This is actually pretty huge, props to the GNOME developers for this.
Hopefully VR support will improve on linux, literally the only reason I keep a windows drive around is for vr and nothing more.
Yup, this is huge. Wayland gaming is now a possibility. With Explicit Sync (needed for NVIDIA users) and VRR, there’s now no excuse to keep gaming in X11 in both DEs.
it has been possible for quite some time now
I just play VR on Linux, don’t really have many problems with it. Only small ones like sometimes SteamVR doesn’t recognize my headset the first time I start it so I need to restart it once.
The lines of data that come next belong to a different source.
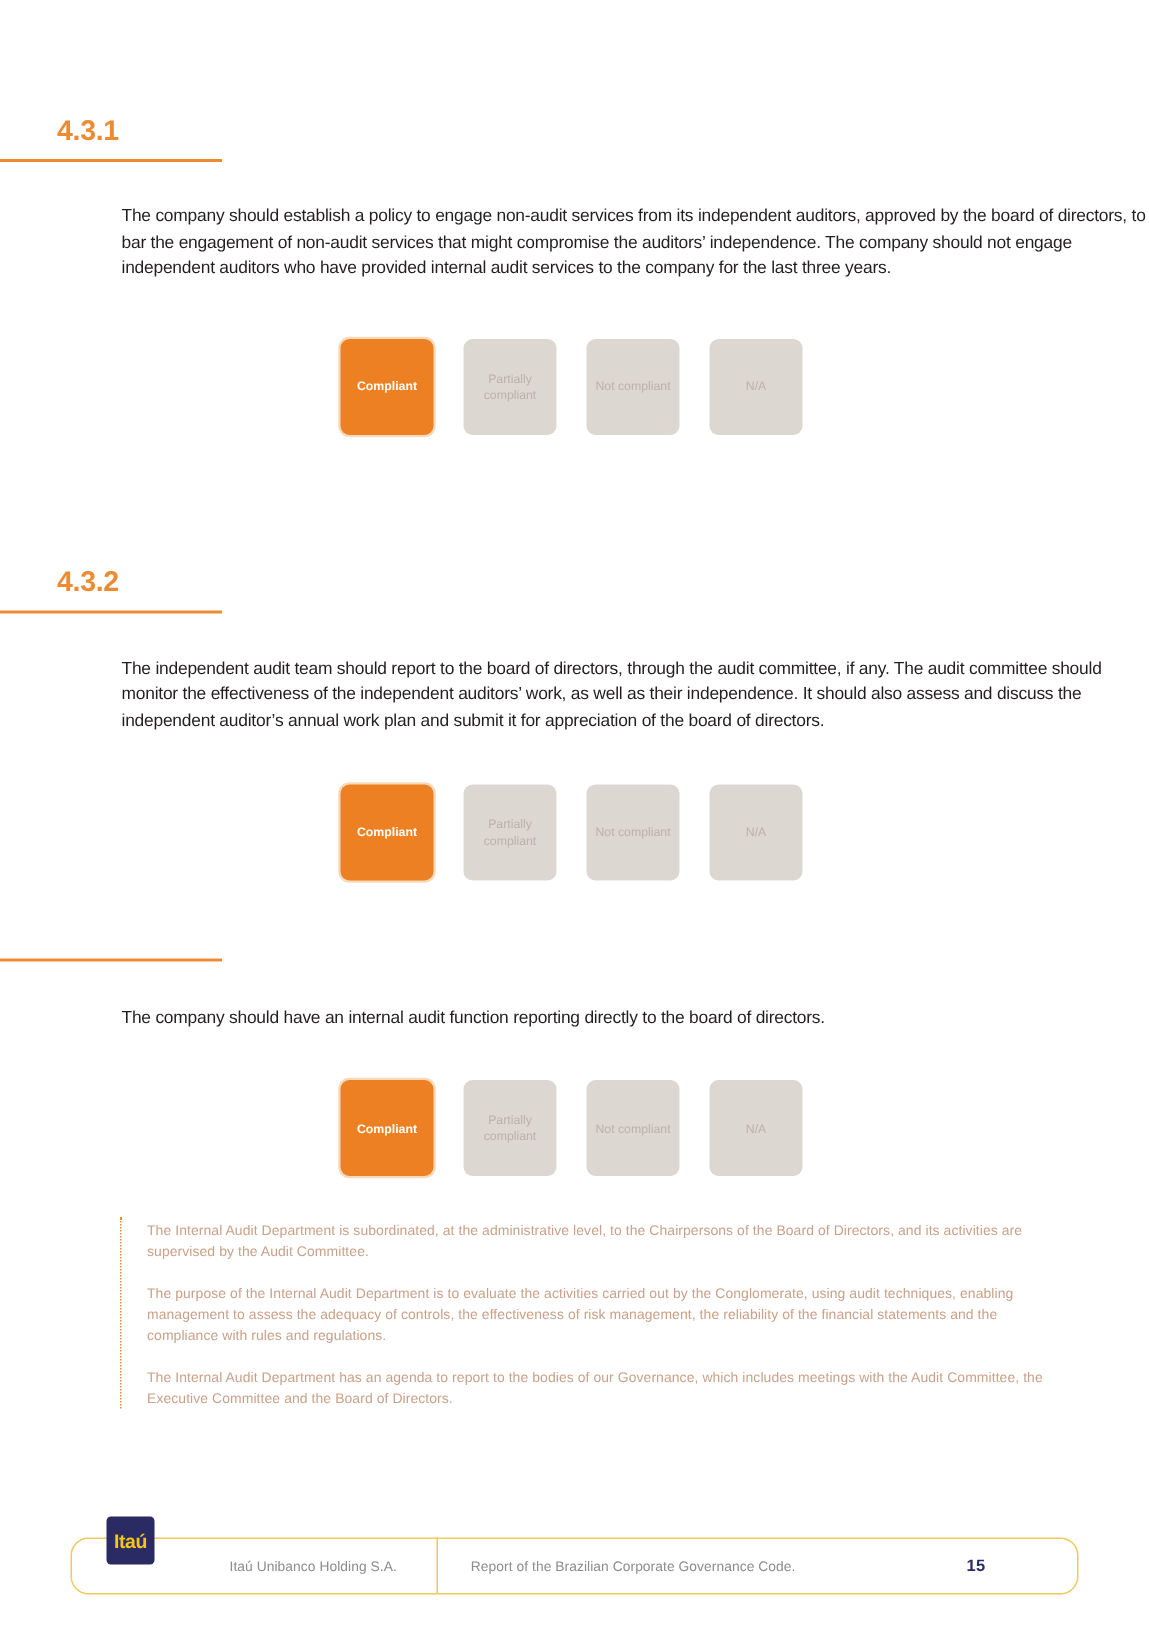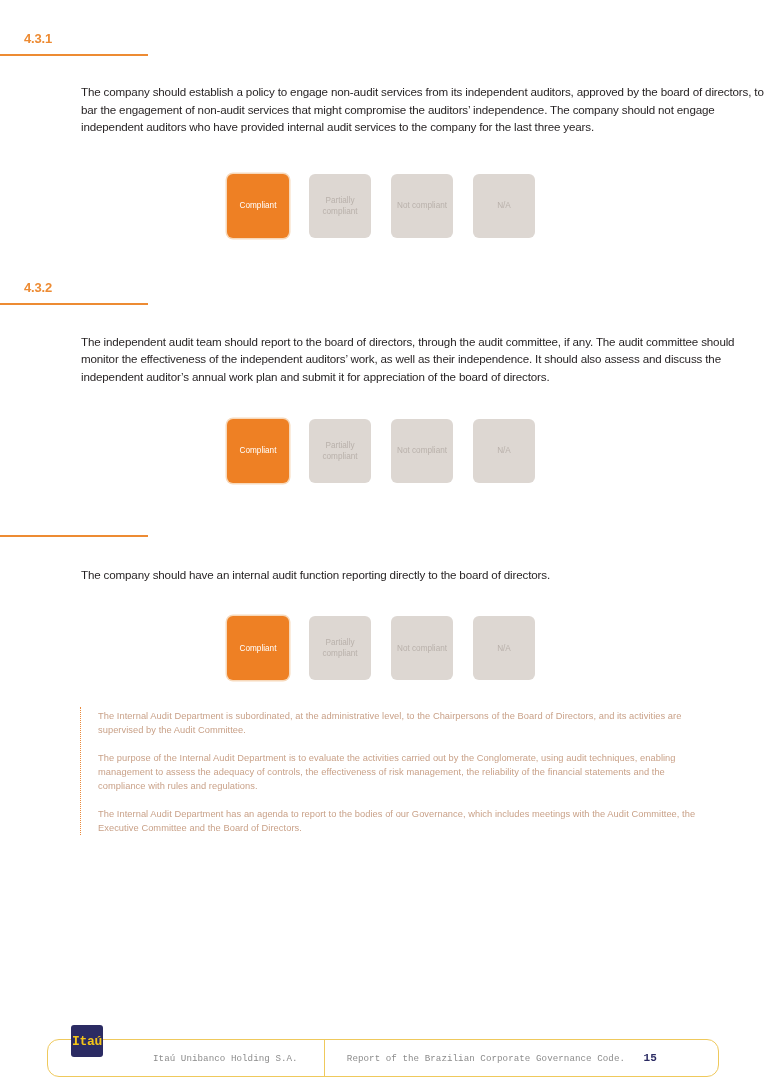"4.3.1" .section-num { font-size: 13px -> 19px; margin-top: none -> 46px; padding-left: 24px -> 38px }
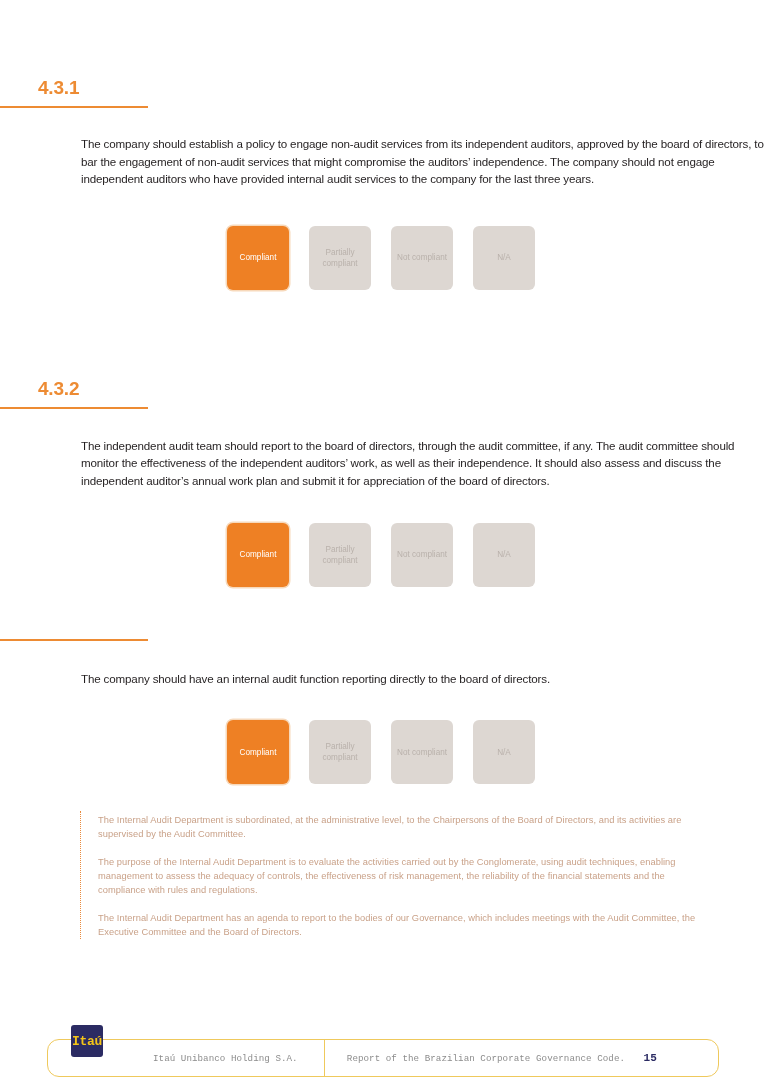"Compliant" .option-box { font-weight: normal -> bold }
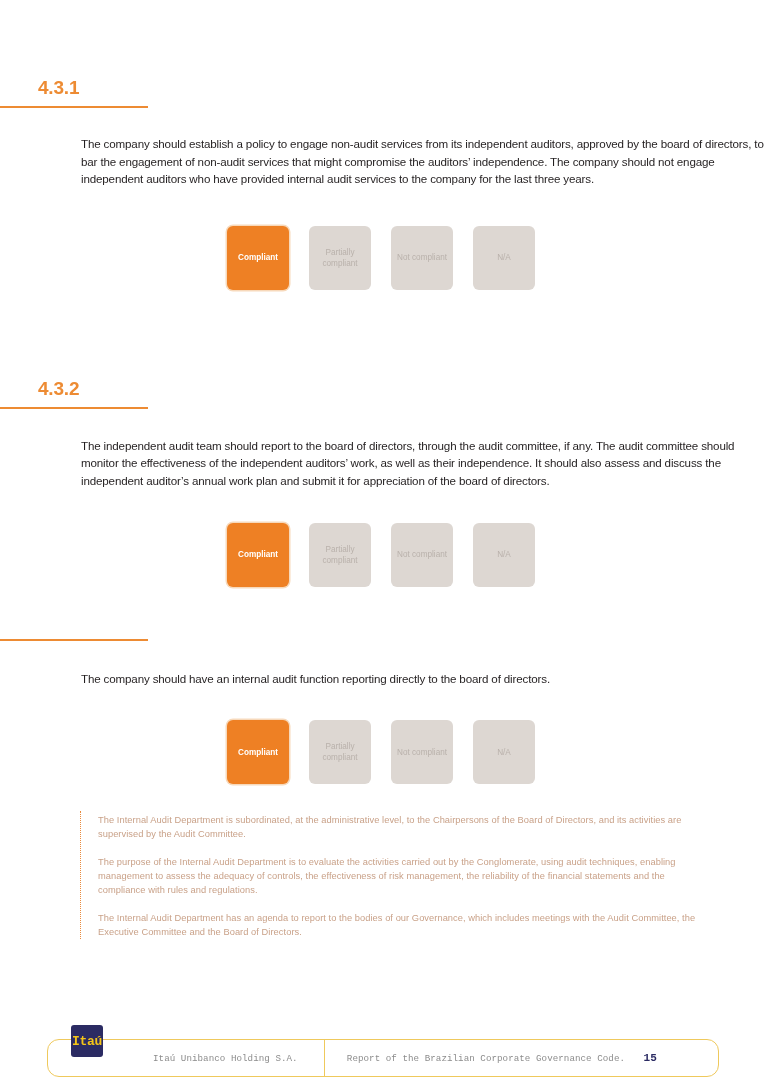"Itaú" .footer { bottom: 6px -> 20px; font-family: Liberation Mono, monospace -> none }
Yeah I have an Oculus Rift S and the hardware support is pretty bad and I haven’t really gotten it to work. Obviously a vendor issue, and i don’t see meta open sourcing or releasing any drivers for linux anytime soon.
Considering they specifically removed Linux support of the earlier headsets, I doubt it too.
Have a look at lvra.gitlab.io. It should be possible to get the rift s mostly working.
Which VR headset do you have?
Valve Index
This often happens to me on Windows with the Index so it might not even be a Linux specific issue
This is cool, but half the software I need to use still doesn’t work on Wayland for some inexplicable reason.
I know this is the responsibility of the software maintainer to fix their compatibility, but as a business user I don’t have time to go around filing detailed bug reports and waiting for the next release when it’s fixed.
The solution for me is to switch back to X11 and move along, then in another year I try Wayland again after installing a new distro. After a few hours I find something that isn’t working on Wayland, rinse and repeat.
Did you just come here to complain about Wayland in general? Which apps works with VR headsets under X11?
I truly do think this is a cool feature, but after seeing all the comments saying stuff like “now there’s ZERO excuse not to use Wayland!”, I felt like it was appropriate to share my perspective as a professional user who uses their computer a little differently than a FOSS enthusiast or hobbyist/casual user. I’m not getting paid to go around submitting bug reports and making PRs, so when things don’t “just work” it can be a big issue.
He came here to complain about priorities.
The thing is, volunteers work on what they want/specialize. Unless you are their boss and are paying them to work on something, you can’t force their hand.
That something being probably Microsoft Teams piece of crap app or similar bullshit like Discord, all of which FOSS devs can’t do anything about even if they could. Or simply your system incompatibility like NVIDIA proprietary drivers.
If you expect everything to just work as if it was consumer OS that is fully supported by 3rd parties, Linux might not be the best choice for you in general.
I don’t use VR but I feel like this could help people trying to run VR games.
What would be interesting is if you could run gnome desktop on a VR headset
I’m not too sure I should celebrate such thing while you can’t even get the weather for your location in GNOME unless you live in the capital
But who uses that? I recall using a gnome plugin a few years ago that required an Open weather API key that you could use any location for.
True, kind of silly you have to install an extension because the default gnome weather won’t just let you use open weather.
- You should, this is a huge achievement that has been worked on for quite a while now.
- You can, actually. I live in a pretty small town and it picks up my location quite well for the weather.
- Even if it didn’t, one issue doesn’t mean we’re not allowed to celebrate anything, and the issue in this case isn’t even with GNOME itself, but with the provider for the Weather app (I believe it’s OpenWeather).
It’s a dumb workaround but this script lets you add custom locations https://gitlab.com/julianfairfax/scripts/-/blob/main/add-location-to-gnome-weather.sh
Thx but that doesn’t make it more consumer ready. If someone looks the first time into gnome and he can’t add his location he might think GNOME is bad because it can’t even handle weather.
It’s easier to create an alias to
curl wttr.in/Berlin
and access weather data from terminal than using the workaround
Awesome. Perhaps now there will be some renewed focus on screen reader support?
They’ve been doing quite a bit of work in the past year, on Newton, the future a11y stack, Spiel, for a better pipeline for speech synthesis (basically as an easy way to get more natural-sounding voice models) and on implementing AccessKit (the most recent stable a11y stack that is the same one the folks working on COSMIC are using).
Yay. Maybe now can they focus on some of the things more than nine people in the world care about?